* [PROMPT]: The answer must be a single number: how many lines in the entries hold the string "watermark".

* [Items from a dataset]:

BEGIN

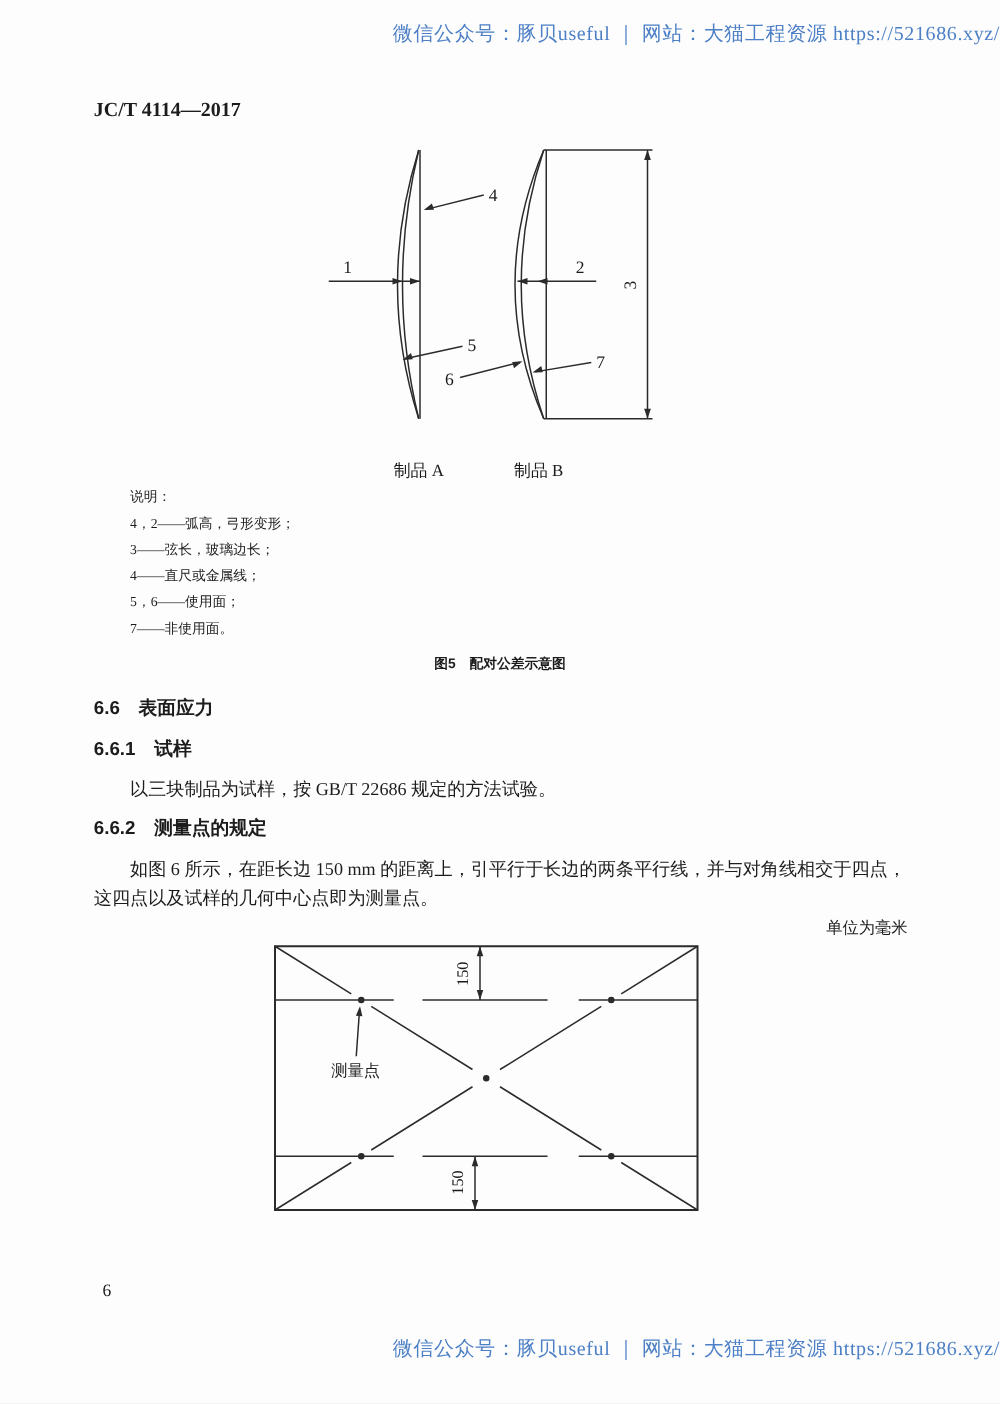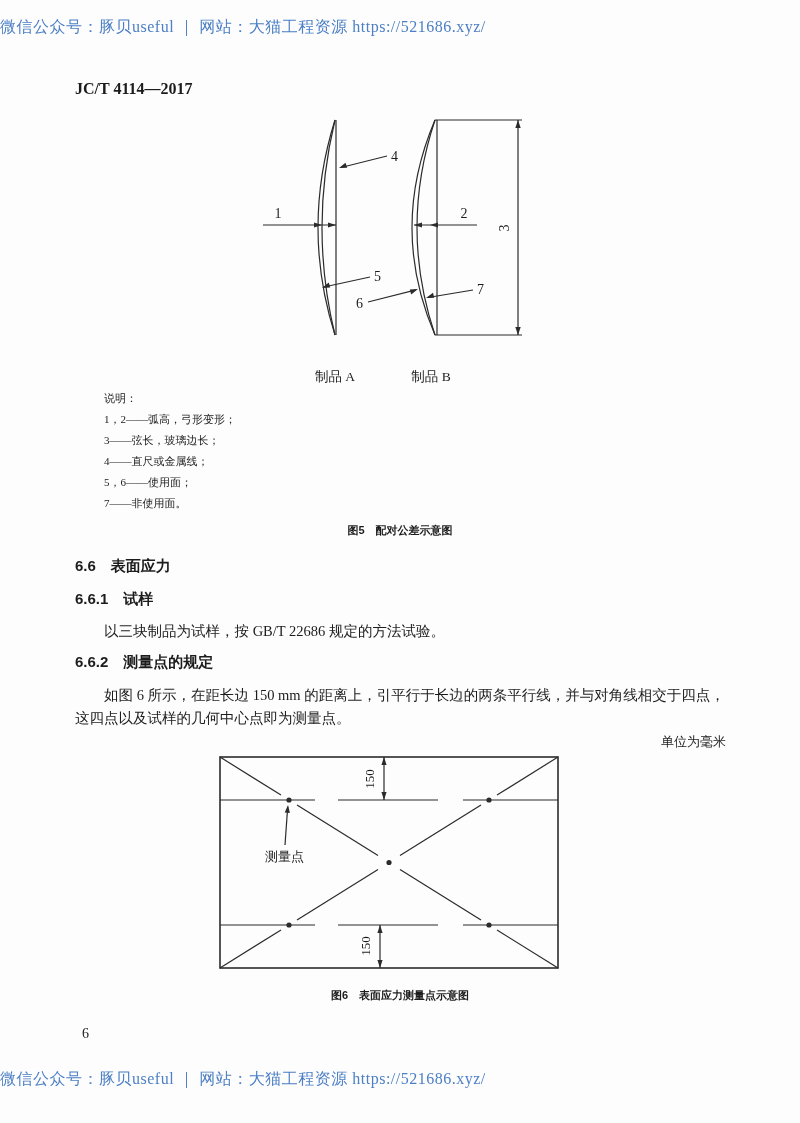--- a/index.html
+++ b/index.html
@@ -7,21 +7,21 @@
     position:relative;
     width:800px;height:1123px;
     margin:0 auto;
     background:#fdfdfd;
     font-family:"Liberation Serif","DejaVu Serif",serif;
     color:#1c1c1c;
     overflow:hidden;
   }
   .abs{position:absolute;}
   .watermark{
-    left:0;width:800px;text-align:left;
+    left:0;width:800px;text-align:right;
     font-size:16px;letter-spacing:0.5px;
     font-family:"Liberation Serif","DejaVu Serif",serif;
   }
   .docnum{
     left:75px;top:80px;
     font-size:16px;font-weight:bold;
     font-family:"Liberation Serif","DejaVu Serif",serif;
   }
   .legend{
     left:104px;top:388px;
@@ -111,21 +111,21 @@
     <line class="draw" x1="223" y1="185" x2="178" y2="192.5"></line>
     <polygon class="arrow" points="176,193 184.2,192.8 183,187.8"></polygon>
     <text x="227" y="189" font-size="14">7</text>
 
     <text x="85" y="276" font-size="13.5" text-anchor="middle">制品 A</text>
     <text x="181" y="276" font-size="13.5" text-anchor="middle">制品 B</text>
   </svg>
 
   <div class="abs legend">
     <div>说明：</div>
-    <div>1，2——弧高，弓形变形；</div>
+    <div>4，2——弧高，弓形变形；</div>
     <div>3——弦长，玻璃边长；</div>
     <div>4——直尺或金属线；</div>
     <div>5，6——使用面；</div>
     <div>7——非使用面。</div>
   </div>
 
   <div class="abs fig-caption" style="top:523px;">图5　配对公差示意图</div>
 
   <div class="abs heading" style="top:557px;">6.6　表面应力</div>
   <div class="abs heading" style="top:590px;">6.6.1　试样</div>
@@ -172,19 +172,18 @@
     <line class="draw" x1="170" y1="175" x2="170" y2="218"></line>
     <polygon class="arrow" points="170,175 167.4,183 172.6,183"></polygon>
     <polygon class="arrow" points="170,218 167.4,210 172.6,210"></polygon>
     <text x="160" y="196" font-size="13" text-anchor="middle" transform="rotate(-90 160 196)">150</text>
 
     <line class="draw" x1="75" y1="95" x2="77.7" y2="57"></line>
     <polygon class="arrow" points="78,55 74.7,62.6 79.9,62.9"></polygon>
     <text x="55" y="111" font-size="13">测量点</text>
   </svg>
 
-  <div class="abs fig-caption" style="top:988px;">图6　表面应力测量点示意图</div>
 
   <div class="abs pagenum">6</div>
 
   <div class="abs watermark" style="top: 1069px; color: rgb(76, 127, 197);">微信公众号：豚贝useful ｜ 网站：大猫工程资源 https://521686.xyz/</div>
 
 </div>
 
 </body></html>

END
BEGIN

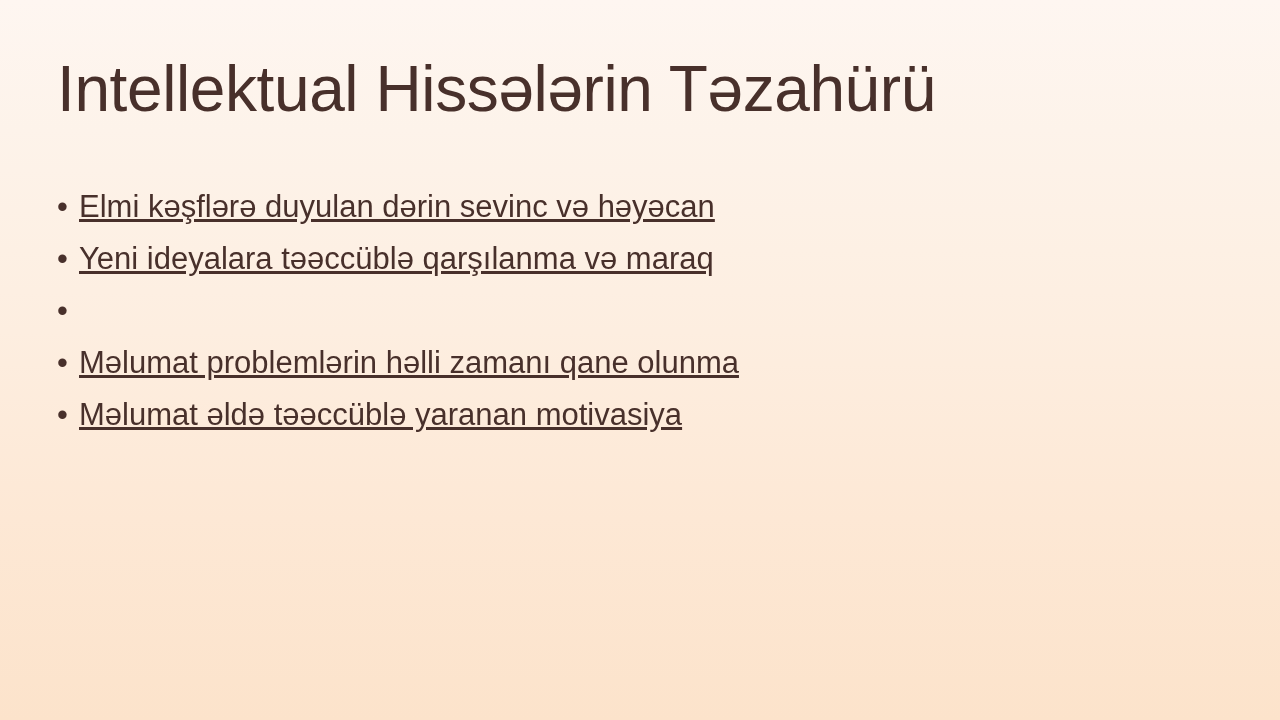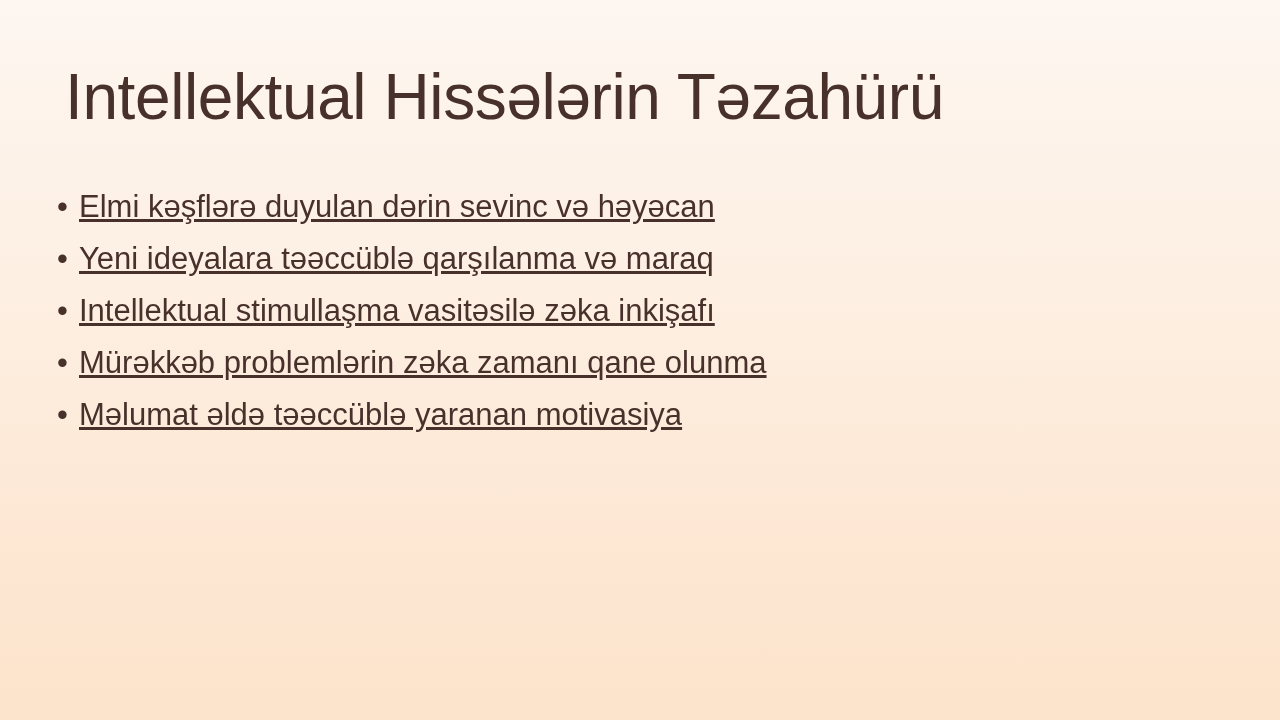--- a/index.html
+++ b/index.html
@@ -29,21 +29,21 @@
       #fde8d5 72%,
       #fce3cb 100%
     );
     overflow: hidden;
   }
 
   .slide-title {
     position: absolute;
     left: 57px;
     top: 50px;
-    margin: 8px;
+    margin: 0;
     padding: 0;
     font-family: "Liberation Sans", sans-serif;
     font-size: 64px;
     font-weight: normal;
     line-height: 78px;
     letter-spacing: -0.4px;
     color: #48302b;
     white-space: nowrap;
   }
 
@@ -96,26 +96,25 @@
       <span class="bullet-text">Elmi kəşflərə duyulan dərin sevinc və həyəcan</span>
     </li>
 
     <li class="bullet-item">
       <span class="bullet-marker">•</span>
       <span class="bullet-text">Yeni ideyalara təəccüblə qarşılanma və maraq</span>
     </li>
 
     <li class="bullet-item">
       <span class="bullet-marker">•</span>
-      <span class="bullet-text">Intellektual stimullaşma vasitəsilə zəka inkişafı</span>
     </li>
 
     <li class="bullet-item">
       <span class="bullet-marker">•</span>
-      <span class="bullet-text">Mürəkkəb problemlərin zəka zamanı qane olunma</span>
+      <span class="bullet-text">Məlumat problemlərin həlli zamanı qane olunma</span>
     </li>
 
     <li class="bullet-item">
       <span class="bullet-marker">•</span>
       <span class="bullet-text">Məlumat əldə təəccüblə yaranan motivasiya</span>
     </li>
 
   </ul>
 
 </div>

END

* [EXERCISE OUTPUT]: 2